BACKGROUND AND PURPOSE Haemorrhagic shock and resuscitation (H/R) induces hepatic injury, strong inflammatory changes and death. Alcohol intoxication is assumed to worsen pathophysiological derangements after H/R. Here, we studied the effects of acute alcohol intoxication on survival, liver injury and inflammation after H/R, in rats. EXPERIMENTAL APPROACH Rats were given a single oral dose of ethanol (5 g·kg −1 , 30%) or saline (control), 12 h before they were haemorrhaged for 60 min and resuscitated (H/R). Sham groups received the same procedures without H/R. Measurements were made 2, 24 and 72 h after resuscitation. Survival was assessed 72 h after H/R. KEY RESULTS Ethanol increased survival after H/R three‐fold and also induced fatty changes in the liver. H/R‐induced liver injury was amplified by ethanol at 2 h but inhibited 24 h after H/R. Elevated serum IL‐6 levels as well as hepatic IL‐6 and TNF‐α gene expression 2 h after H/R were reduced by ethanol.

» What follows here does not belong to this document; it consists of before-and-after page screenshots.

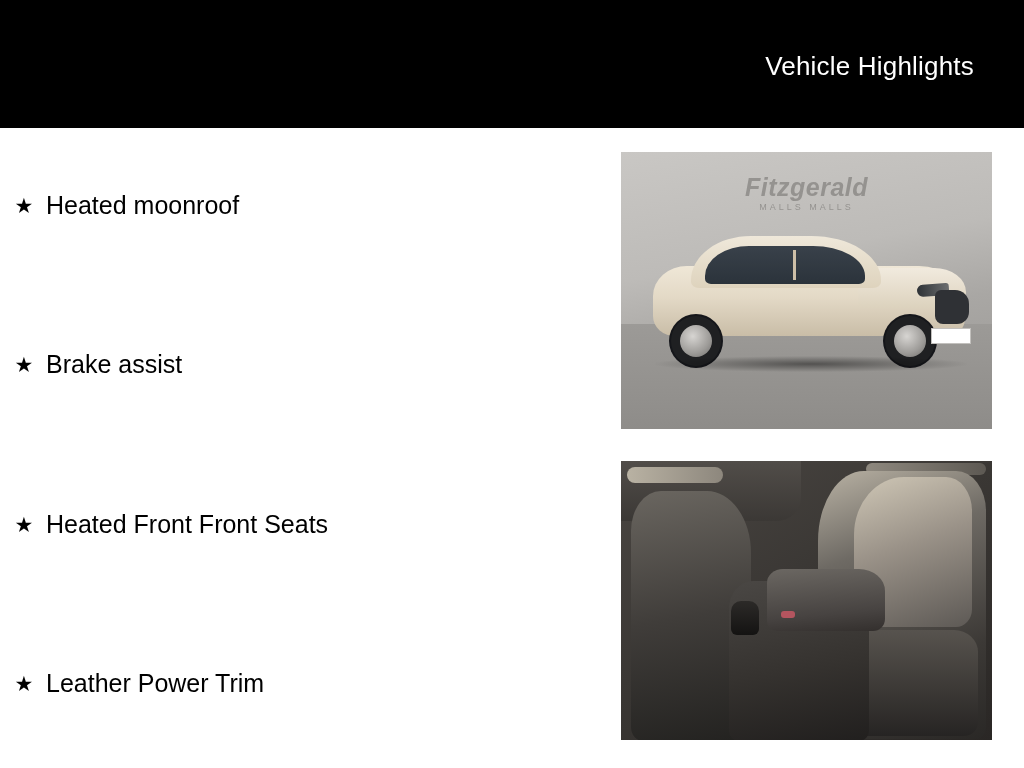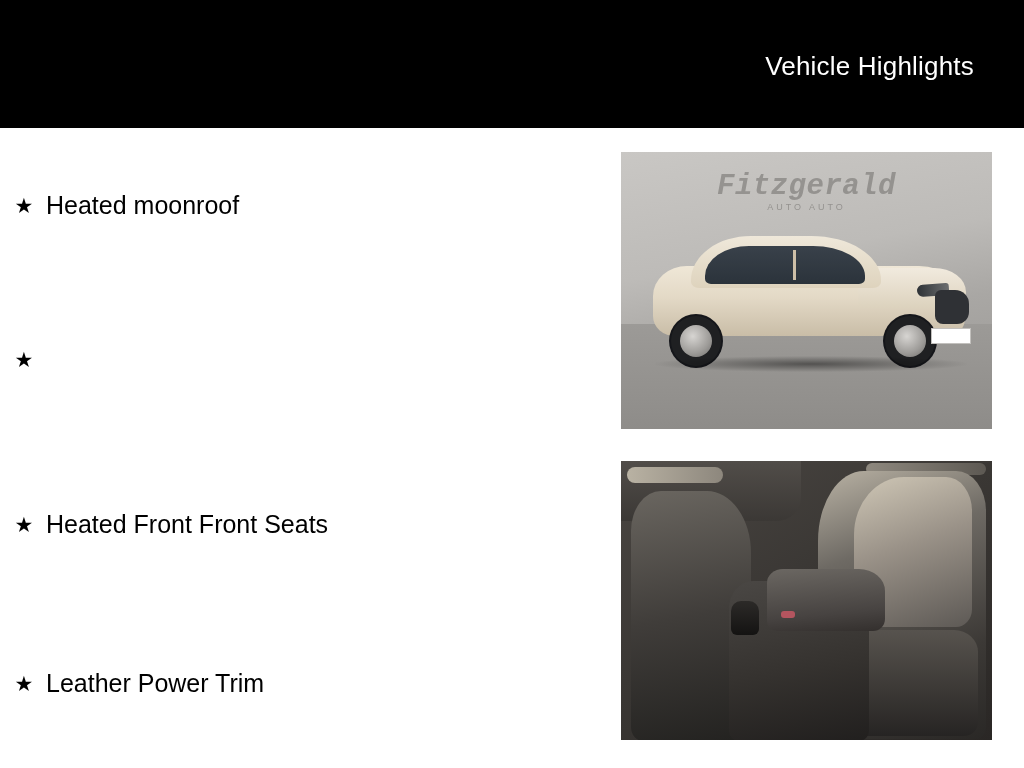--- a/index.html
+++ b/index.html
@@ -98,10 +98,10 @@
     opacity: 0.85;
   }
   .dealer-logo .name {
-    font-family: Liberation Mono, monospace;
+    font-family: Liberation Sans, sans-serif;
     font-style: italic;
     font-weight: bold;
-    font-size: 29px;
+    font-size: 25px;
     line-height: 26px;
     letter-spacing: 0.5px;
   }

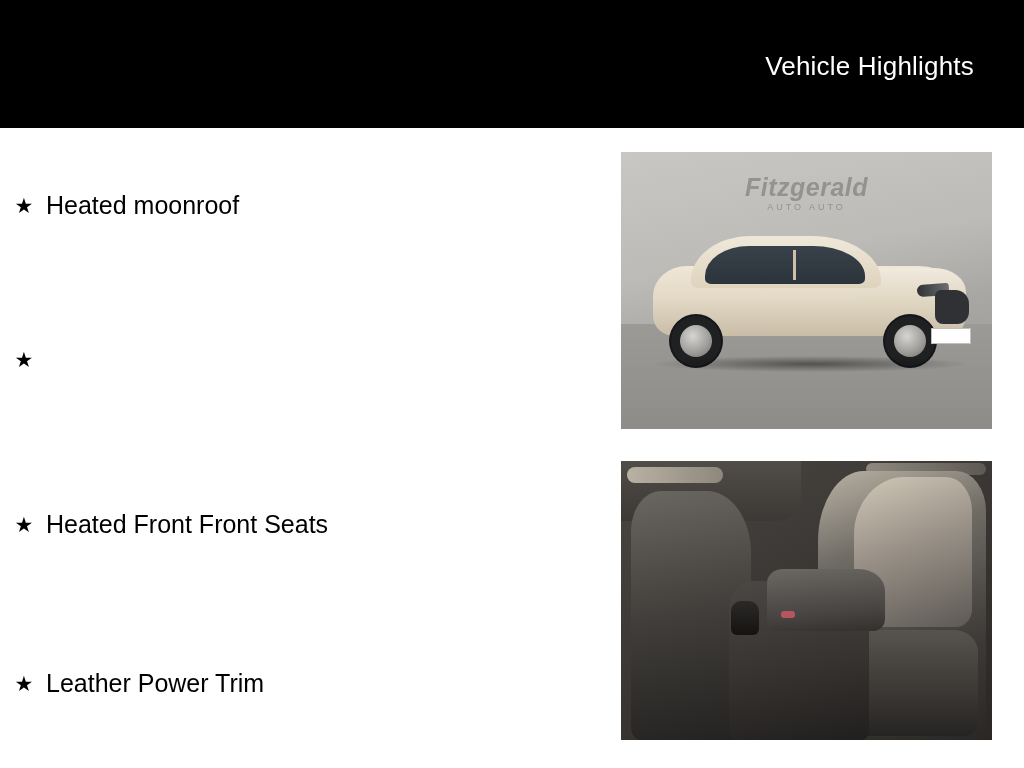--- a/index.html
+++ b/index.html
@@ -370,7 +370,7 @@
     <div class="ground"></div>
     <div class="dealer-logo">
       <div class="name">Fitzgerald</div>
-      <div class="sub">AUTO AUTO</div>
+      <div class="sub">MALLS MALLS</div>
     </div>
     <div class="car">
       <div class="car-body"></div>

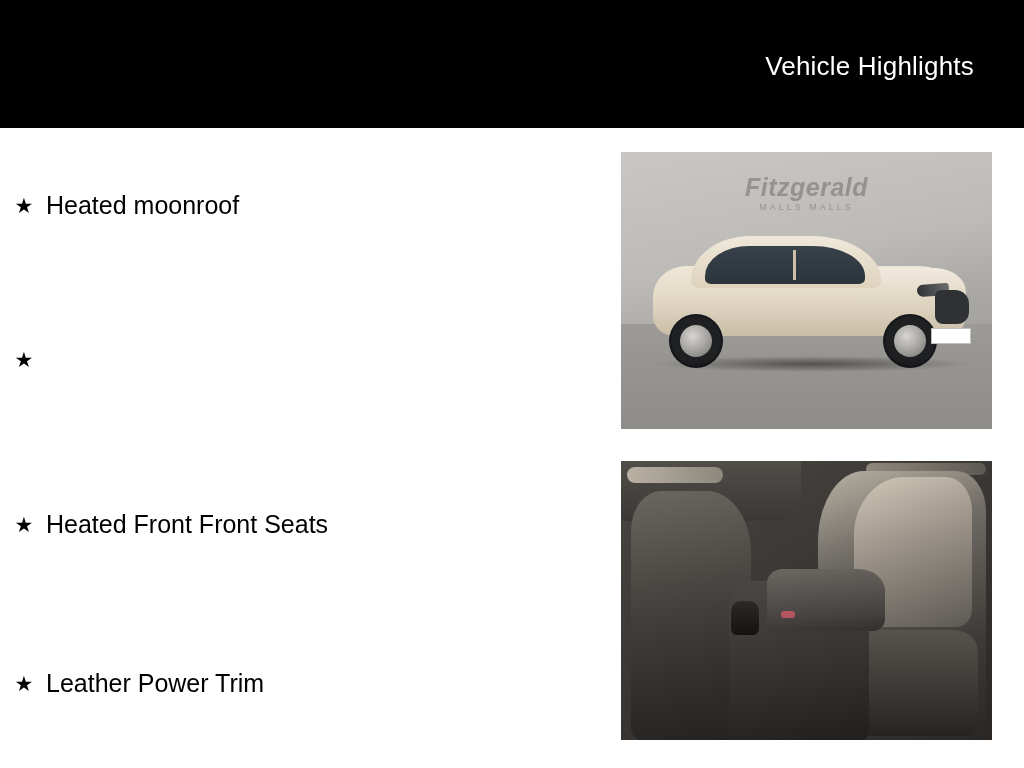--- a/index.html
+++ b/index.html
@@ -352,6 +352,7 @@
 
     <div class="feature-item i1">
       <span class="bullet-star">★</span>
+      <span class="feature-text">Brake assist</span>
     </div>
 
     <div class="feature-item i2">

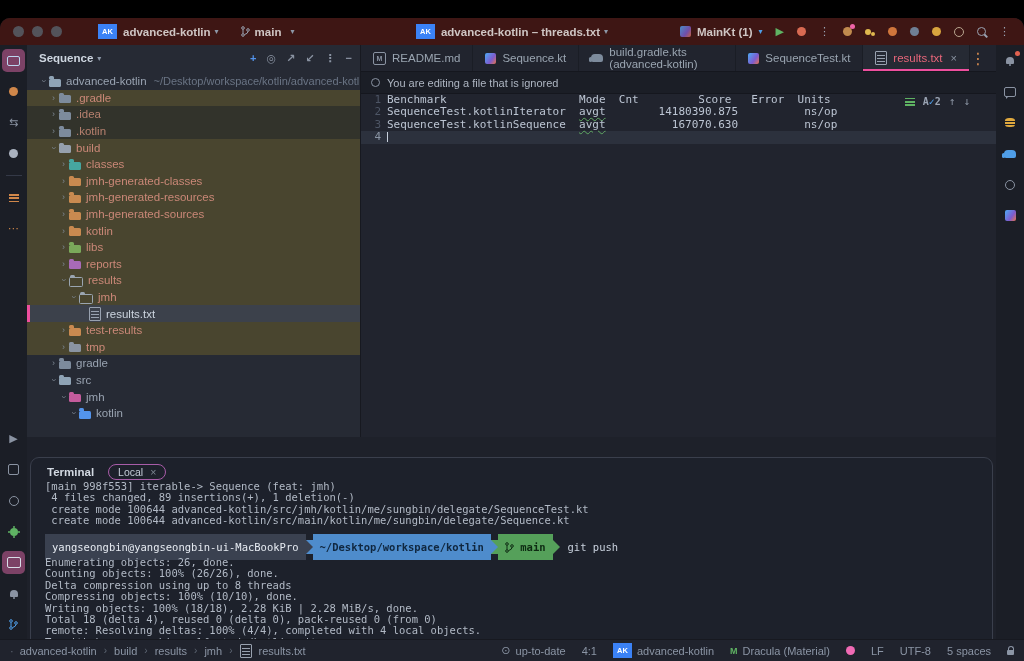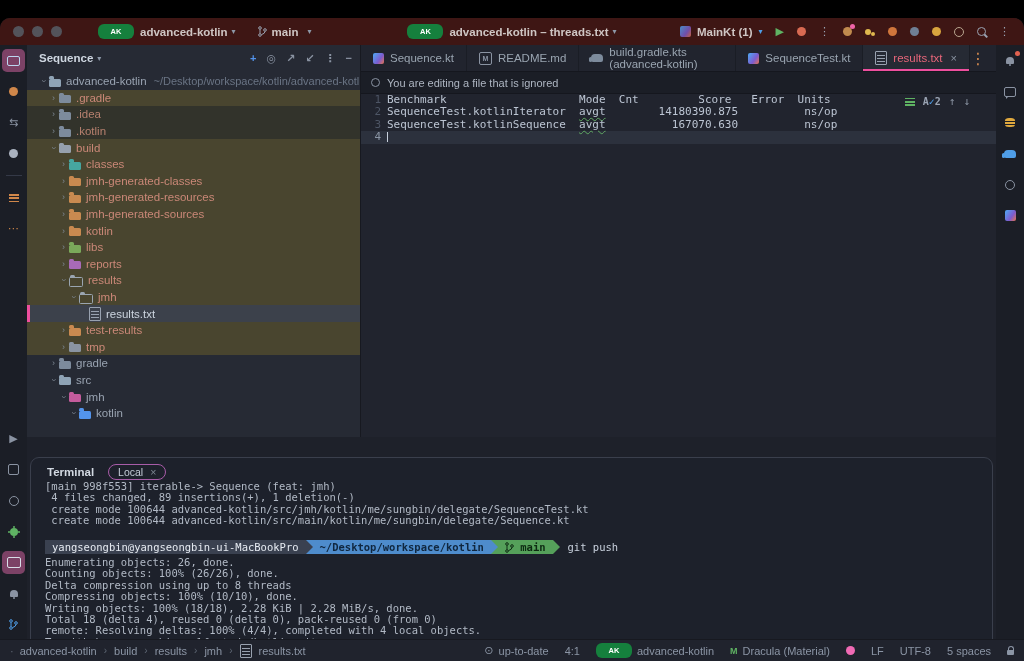--- a/index.html
+++ b/index.html
@@ -16,8 +16,8 @@
   .tl-dot{width:11px;height:11px;border-radius:50%;background:#53535a;margin-right:8px;}
   .caret{color:#8d98a8;font-size:8px;margin-left:4px;}
   .tb-label{font-weight:bold;color:#cfc6c4;}
-  .akbadge{display:inline-flex;align-items:center;justify-content:center;width:36px;height:15px;
-           border-radius:6px;background:#15803d;color:#fff;font-size:7.5px;font-weight:bold;margin-right:6px;}
+  .akbadge{display:inline-flex;align-items:center;justify-content:center;width:19px;height:15px;
+           border-radius:0;background:#3b82f6;color:#fff;font-size:7.5px;font-weight:bold;margin-right:6px;}
   #tb-center{position:absolute;left:0;right:0;top:0;height:27px;display:flex;align-items:center;justify-content:center;pointer-events:none;}
   #tb-right{margin-left:auto;display:flex;align-items:center;gap:13px;padding-right:14px;}
 

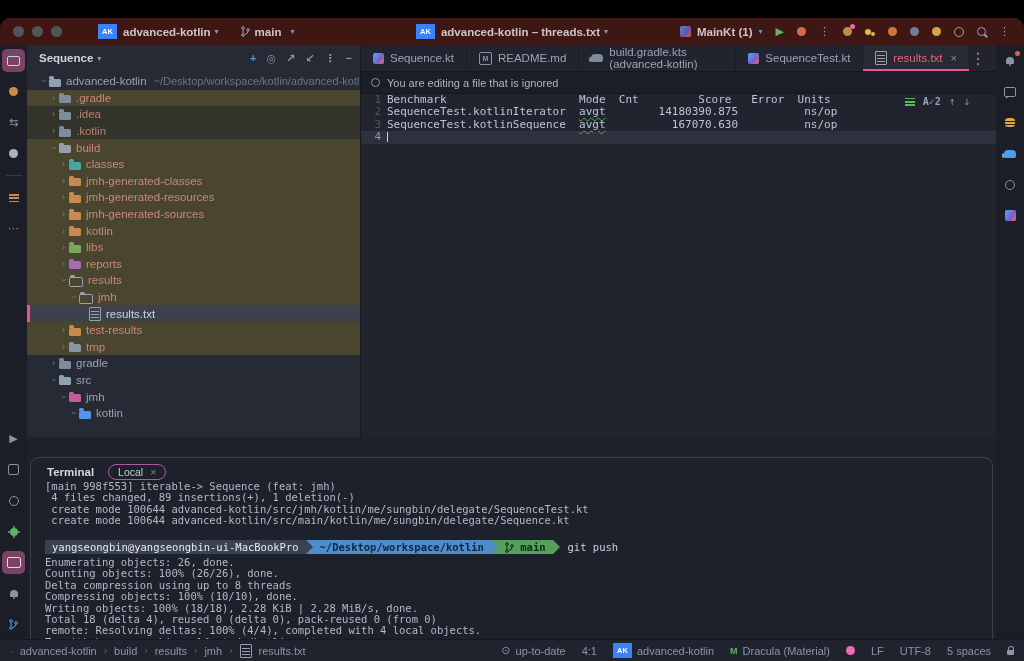--- a/index.html
+++ b/index.html
@@ -416,12 +416,12 @@
   <div id="editor">
     <div id="tabbar">
         <div class="tab">
+          <span class="ic mdic">M</span>
+          <span>README.md</span>
+        </div>
+        <div class="tab">
           <span class="ic ktic" style="--c: #7d8b9c;"></span>
           <span>Sequence.kt</span>
-        </div>
-        <div class="tab">
-          <span class="ic mdic">M</span>
-          <span>README.md</span>
         </div>
         <div class="tab">
           <span class="ic blob" style="--c: #7d8b9c;"></span>

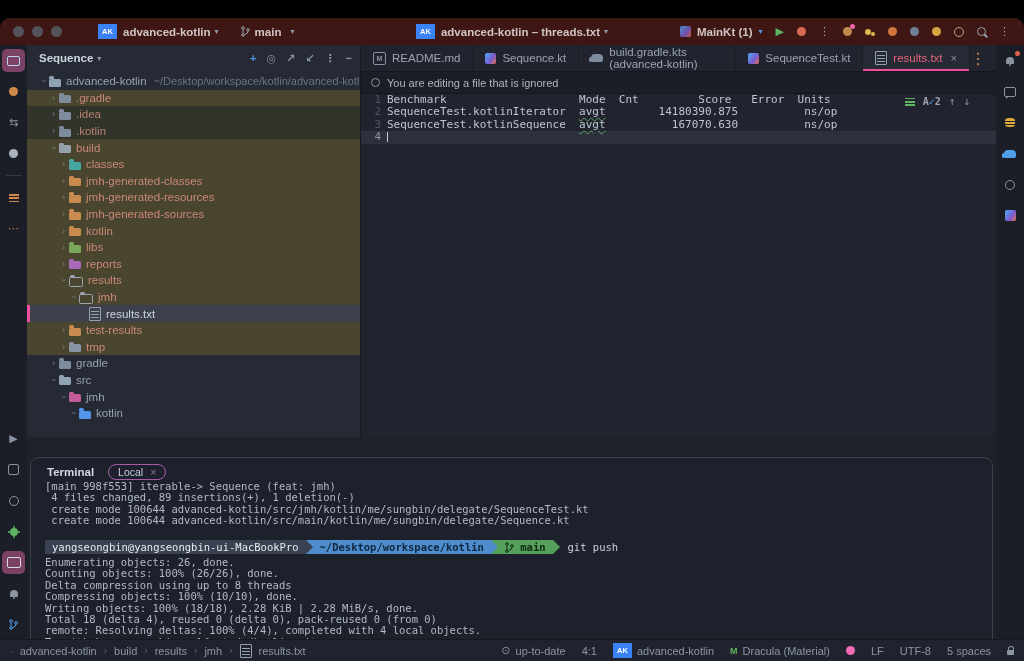--- a/index.html
+++ b/index.html
@@ -81,7 +81,7 @@
   #term-out{padding:2px 0 0 14px;font-size:10.5px;line-height:11.4px;color:#b2bac6;overflow:hidden;margin-top:-4px;}
   .tline{white-space:pre;height:11.4px;}
   .pline{display:flex;align-items:center;height:15px;margin:2px 0;}
-  .pseg{display:flex;align-items:center;height:14px;padding:0 7px;font-size:10.5px;}
+  .pseg{display:flex;align-items:center;height:26px;padding:0 7px;font-size:10.5px;}
   .parrow{width:0;height:0;border-top:7px solid transparent;border-bottom:7px solid transparent;}
   .pcmd{margin-left:8px;color:#c8d0dc;}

Ethanol enhanced serum IL‐1β at 2 h, but did not affect increased hepatic IL‐1β expression at 72 h after H/R. Local inflammatory markers, hepatic infiltration with polymorphonuclear leukocytes and intercellular adhesion molecule 1 expression decreased after ethanol compared with saline, following H/R. Ethanol reduced H/R‐induced IκBα activation 2 h after H/R, and NF‐κB‐dependent gene expression of MMP9. CONCLUSIONS AND IMPLICATIONS Ethanol reduced H/R‐induced mortality at 72 h, accompanied by a suppression of proinflammatory changes after H/R in ethanol‐treated animals. Binge‐like ethanol exposure modulated the inflammatory response after H/R, an effect that was associated with NF‐κB activity.